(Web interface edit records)
——————————
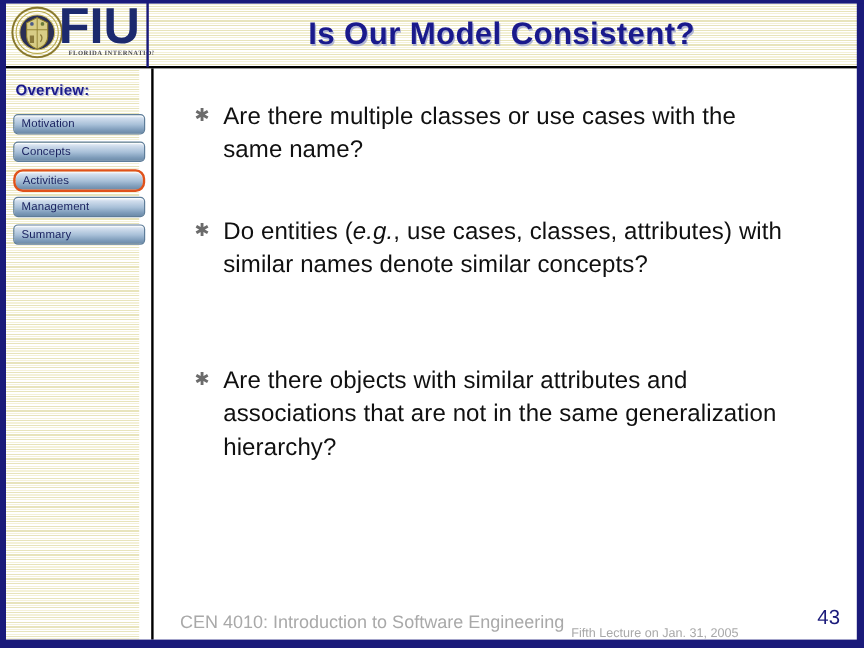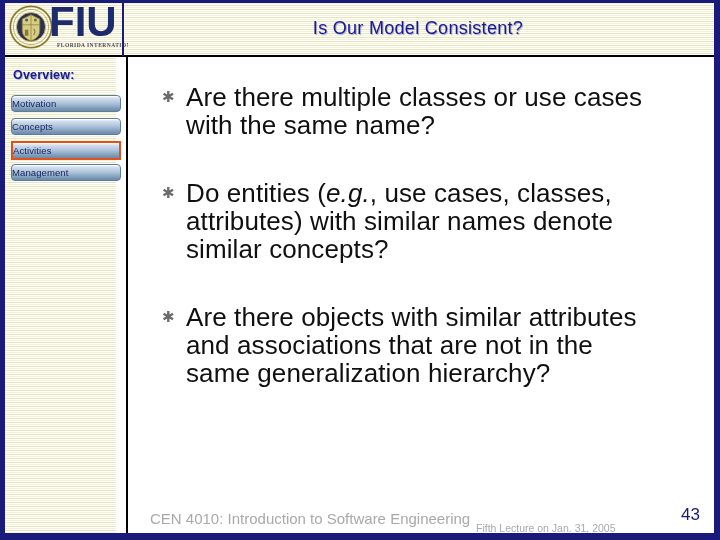--- a/index.html
+++ b/index.html
@@ -141,8 +141,8 @@
     z-index: 7;
   }
   #title-text {
-    font-size: 18px;
-    font-weight: 400;
+    font-size: 26px;
+    font-weight: 700;
     color: #1a1a8c;
     letter-spacing: 0.3px;
     text-shadow: 1px 1px 0 rgba(170,175,210,0.9);

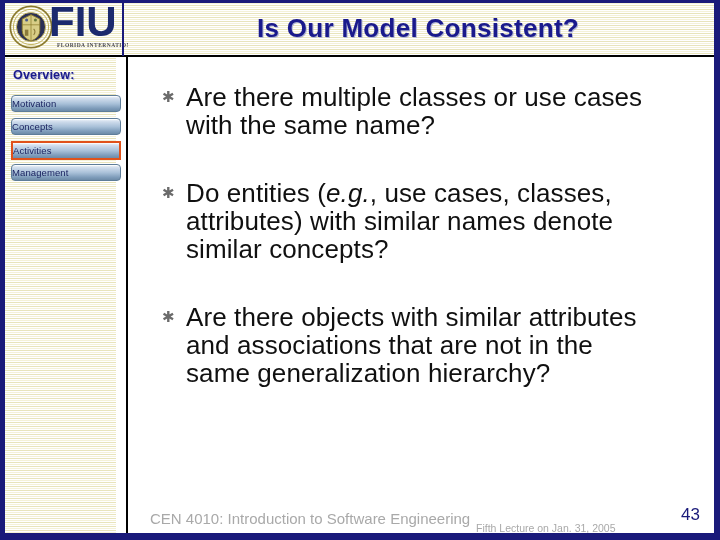--- a/index.html
+++ b/index.html
@@ -197,6 +197,7 @@
   .nav-item .nav-label {
     font-size: 9.5px;
     color: #18205e;
+    padding-left: 6px;
     letter-spacing: 0.1px;
     white-space: nowrap;
   }

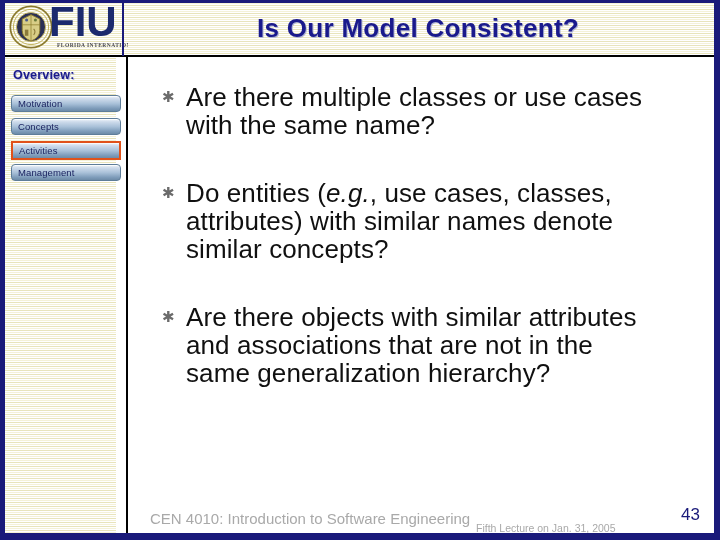--- a/index.html
+++ b/index.html
@@ -234,7 +234,7 @@
   }
   .bullet-text {
     flex: 1;
-    font-size: 26px;
+    font-size: 20px;
     color: #101010;
     line-height: 28px;
     letter-spacing: 0.1px;

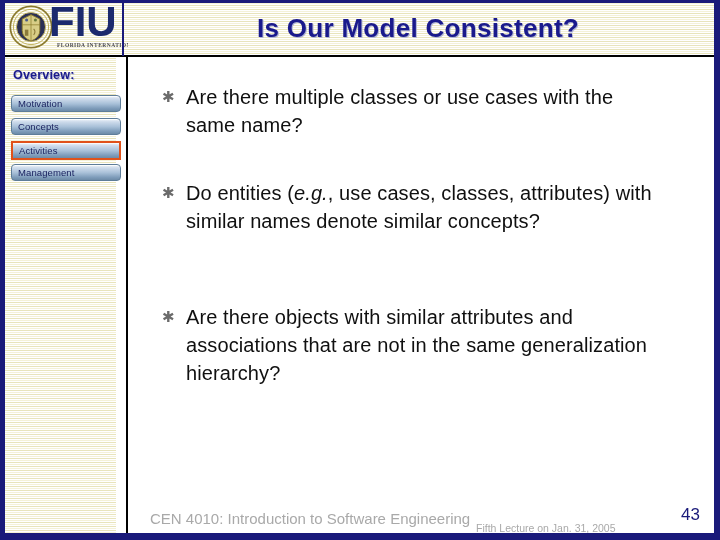--- a/index.html
+++ b/index.html
@@ -203,7 +203,7 @@
   }
   .nav-item.selected {
     border: 2px solid #e0521b;
-    border-radius: 0;
+    border-radius: 8px;
     box-shadow: inset 0 1px 0 rgba(255,255,255,0.6);
     height: 19px;
     margin-bottom: 4px;

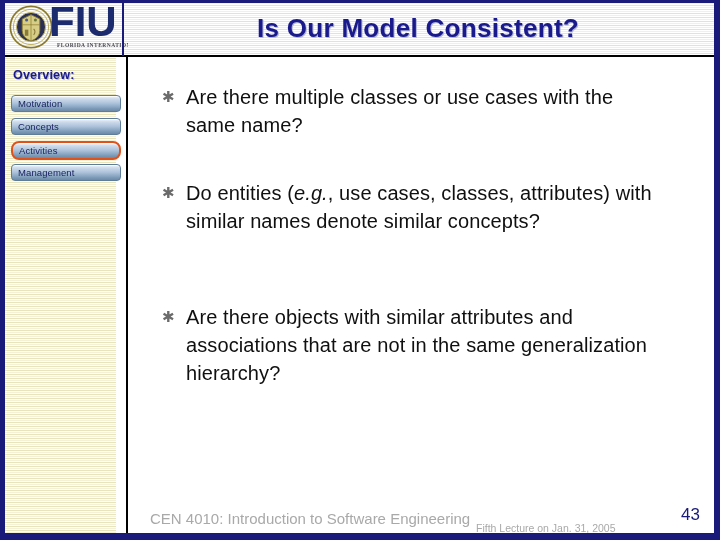--- a/index.html
+++ b/index.html
@@ -326,6 +326,9 @@
         <div class="nav-item">
           <span class="nav-label">Management</span>
         </div>
+        <div class="nav-item">
+          <span class="nav-label">Summary</span>
+        </div>
       </div>
   </div>
   <div id="sidebar-border-right"></div>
——————————
--- Instructions to follow ---
Working through the entries above, copy every line in which "border" is found.

--- Solution ---
     border: 2px solid #e0521b;
-    border-radius: 0;
+    border-radius: 8px;
   <div id="sidebar-border-right"></div>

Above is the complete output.